- **Exercise goal**:
Show, from the records below, all lines that contain the word "Question".

+++++

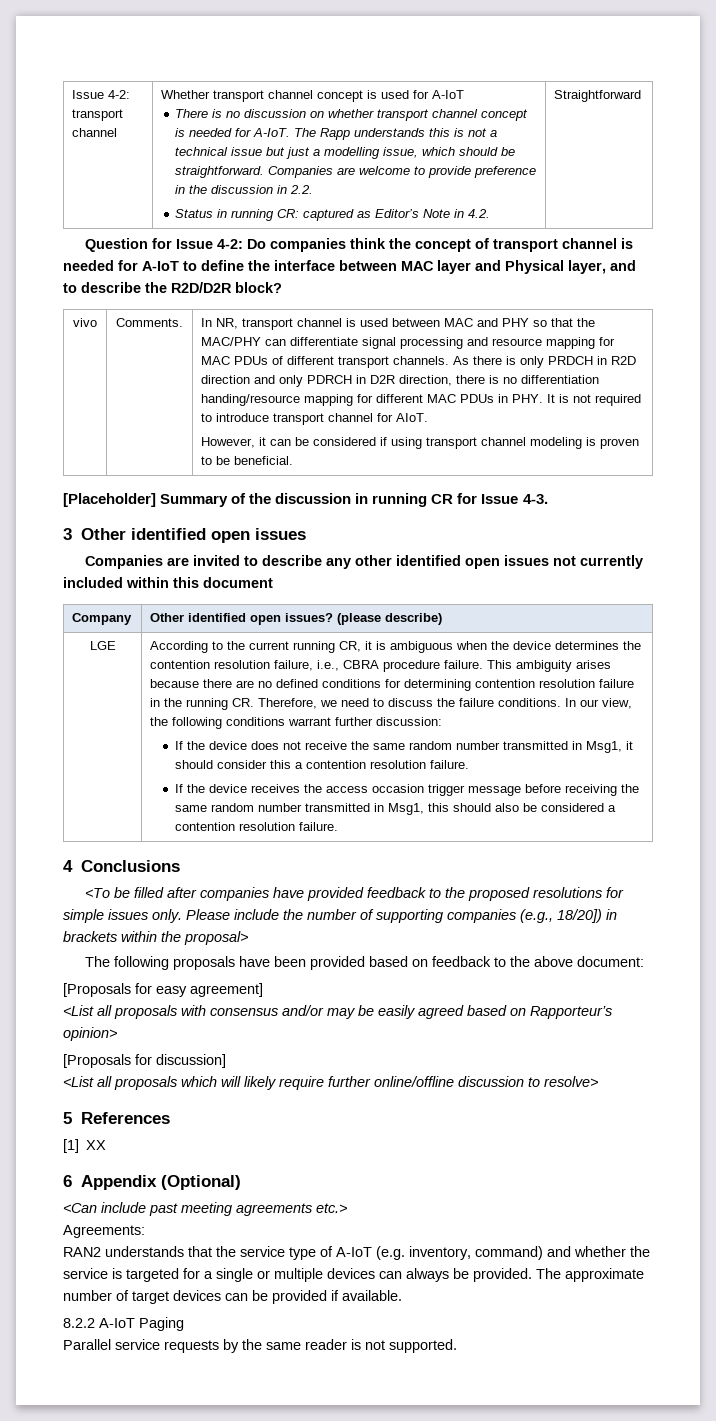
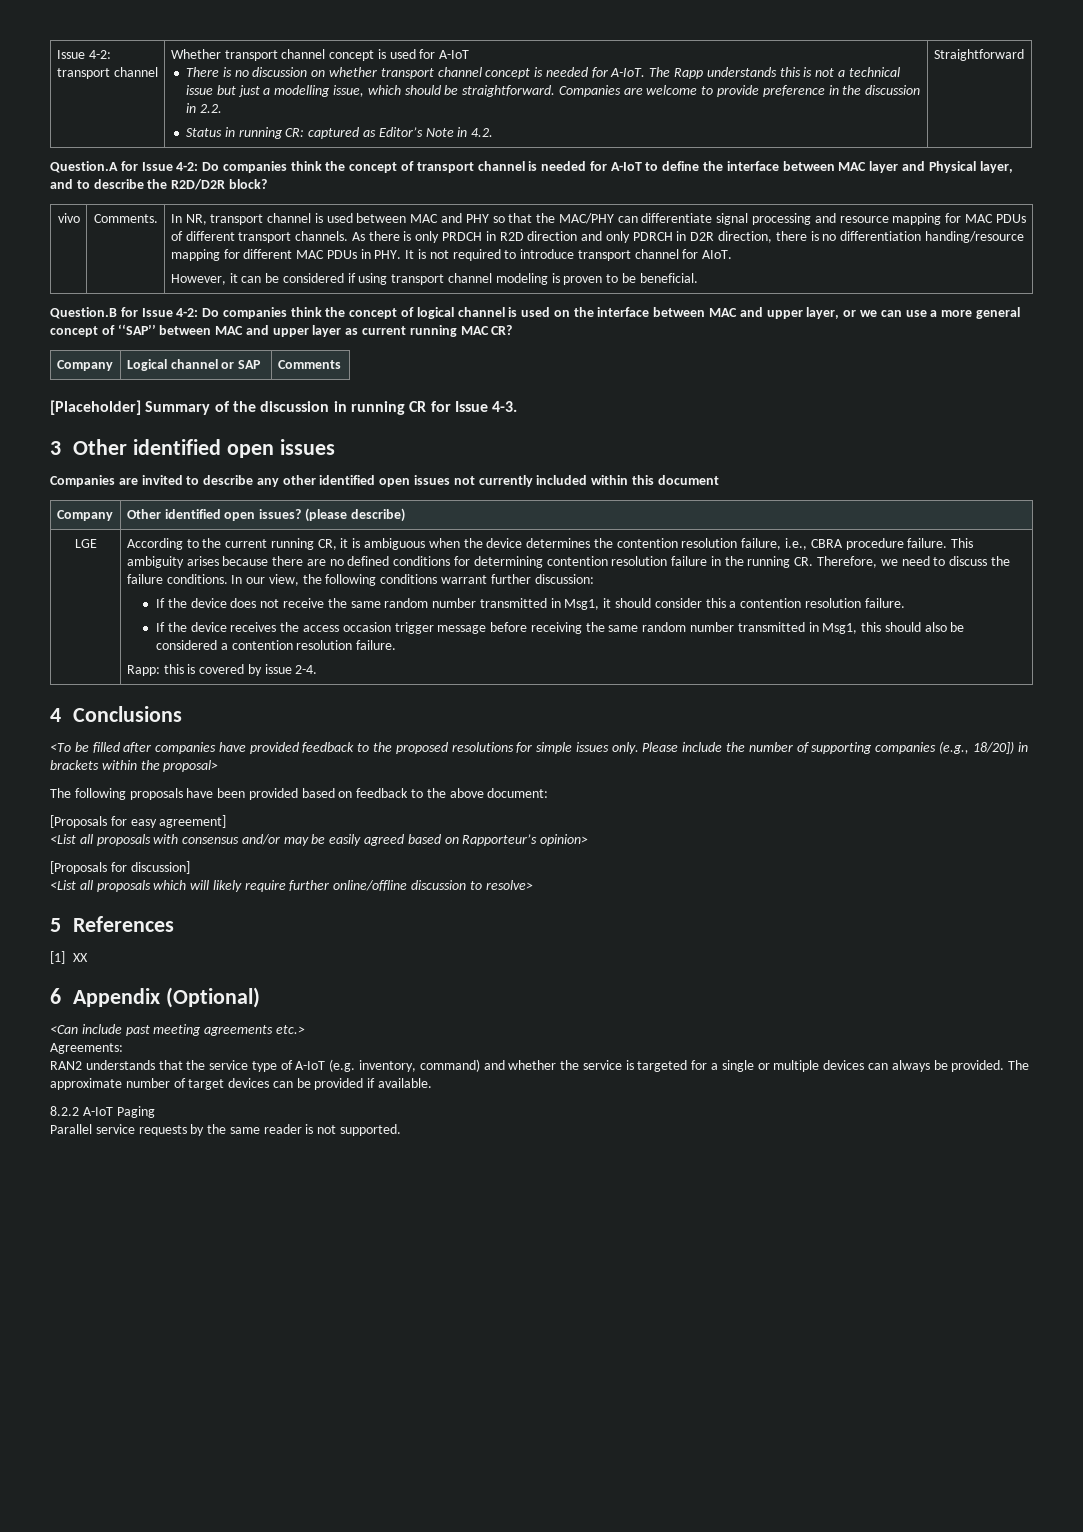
- Question for Issue 4-2: Do companies think the concept of transport channel is needed for A-IoT to define the interface between MAC layer and Physical layer, and to describe the R2D/D2R block?
+ Question.A for Issue 4-2: Do companies think the concept of transport channel is needed for A-IoT to define the interface between MAC layer and Physical layer, and to describe the R2D/D2R block?
+ Question.B for Issue 4-2: Do companies think the concept of logical channel is used on the interface between MAC and upper layer, or we can use a more general concept of ‘‘SAP’’ between MAC and upper layer as current running MAC CR?
+ Company | Logical channel or SAP | Comments
+ Rapp: this is covered by issue 2-4.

+++++

- **Response to this exercise**:
- Question for Issue 4-2: Do companies think the concept of transport channel is needed for A-IoT to define the interface between MAC layer and Physical layer, and to describe the R2D/D2R block?
+ Question.A for Issue 4-2: Do companies think the concept of transport channel is needed for A-IoT to define the interface between MAC layer and Physical layer, and to describe the R2D/D2R block?
+ Question.B for Issue 4-2: Do companies think the concept of logical channel is used on the interface between MAC and upper layer, or we can use a more general concept of ‘‘SAP’’ between MAC and upper layer as current running MAC CR?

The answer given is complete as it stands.